▸ TASK DATA
-.-.-

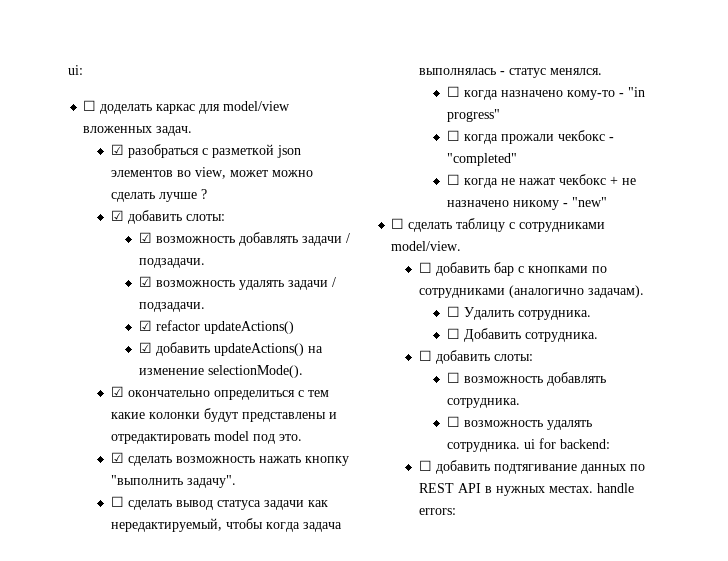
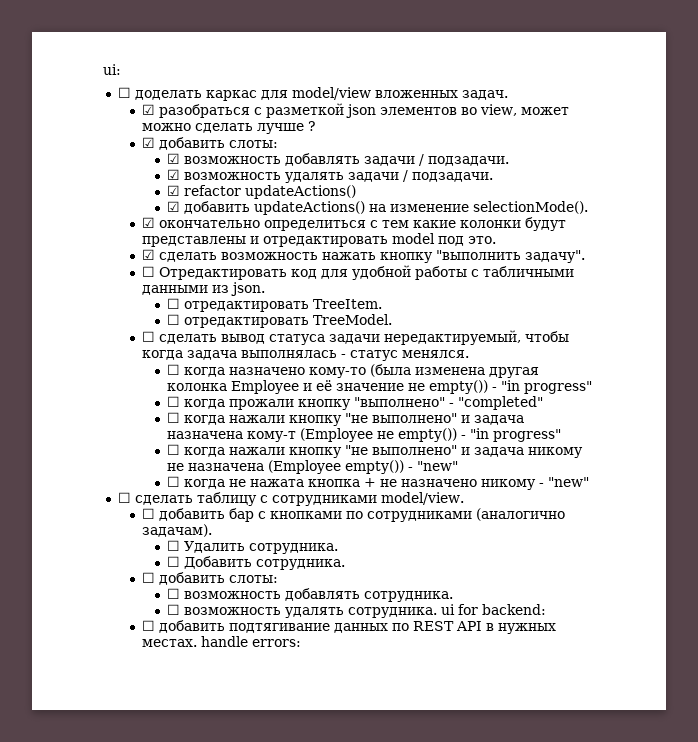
+ ☐ Отредактировать код для удобной работы с табличными данными из json.
+ ☐ отредактировать TreeItem.
+ ☐ отредактировать TreeModel.
- ☐ сделать вывод статуса задачи как нередактируемый, чтобы когда задача выполнялась - статус менялся.
+ ☐ сделать вывод статуса задачи нередактируемый, чтобы когда задача выполнялась - статус менялся.
- ☐ когда назначено кому-то - "in progress"
+ ☐ когда назначено кому-то (была изменена другая колонка Employee и её значение не empty()) - "in progress"
- ☐ когда прожали чекбокс - "completed"
+ ☐ когда прожали кнопку "выполнено" - "completed"
- ☐ когда не нажат чекбокс + не назначено никому - "new"
+ ☐ когда нажали кнопку "не выполнено" и задача назначена кому-т (Employee не empty()) - "in progress"
+ ☐ когда нажали кнопку "не выполнено" и задача никому не назначена (Employee empty()) - "new"
+ ☐ когда не нажата кнопка + не назначено никому - "new"

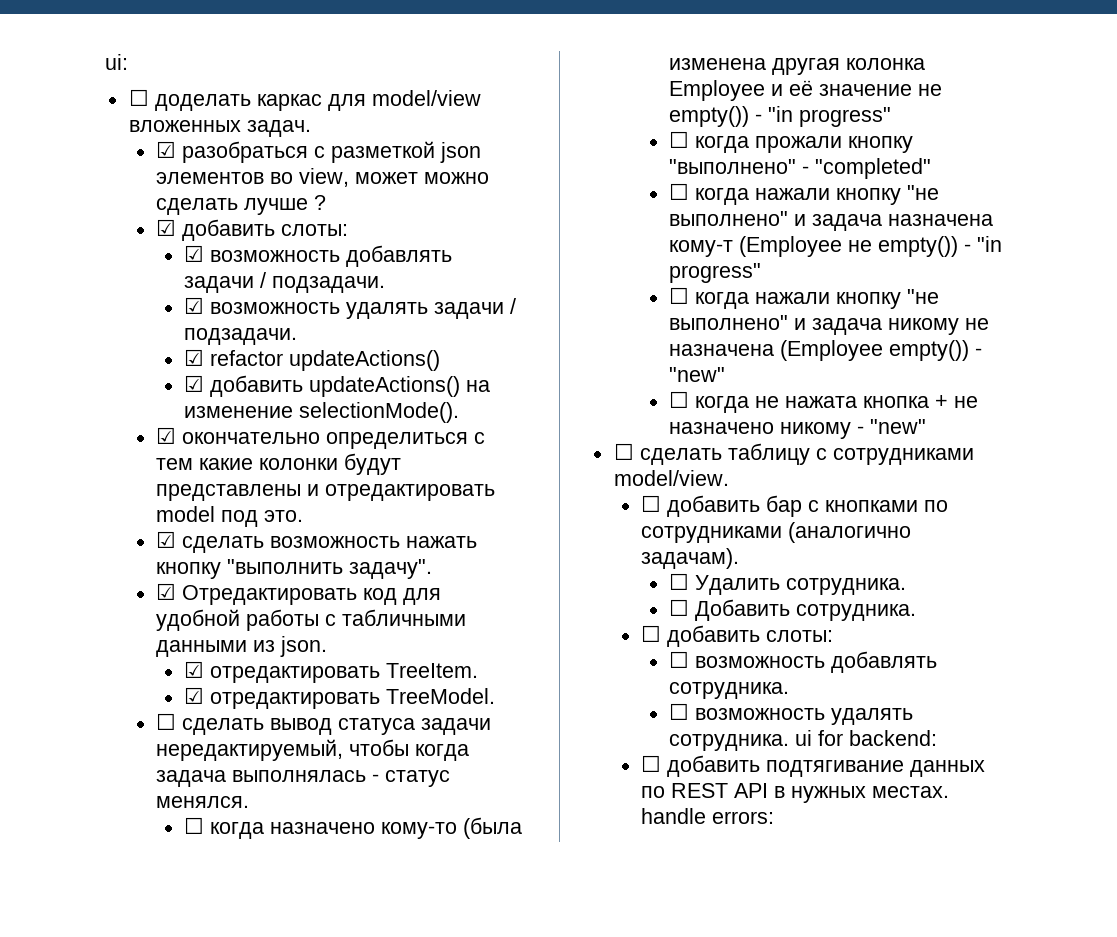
- ☐ Отредактировать код для удобной работы с табличными данными из json.
+ ☑ Отредактировать код для удобной работы с табличными данными из json.
- ☐ отредактировать TreeItem.
+ ☑ отредактировать TreeItem.
- ☐ отредактировать TreeModel.
+ ☑ отредактировать TreeModel.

-.-.-

▸ PROBLEM DETAILS
What is needed is every line from the data above that includes the string "сделать", copied out.

▸ EXERCISE SOLUTION
- ☐ сделать вывод статуса задачи как нередактируемый, чтобы когда задача выполнялась - статус менялся.
+ ☐ сделать вывод статуса задачи нередактируемый, чтобы когда задача выполнялась - статус менялся.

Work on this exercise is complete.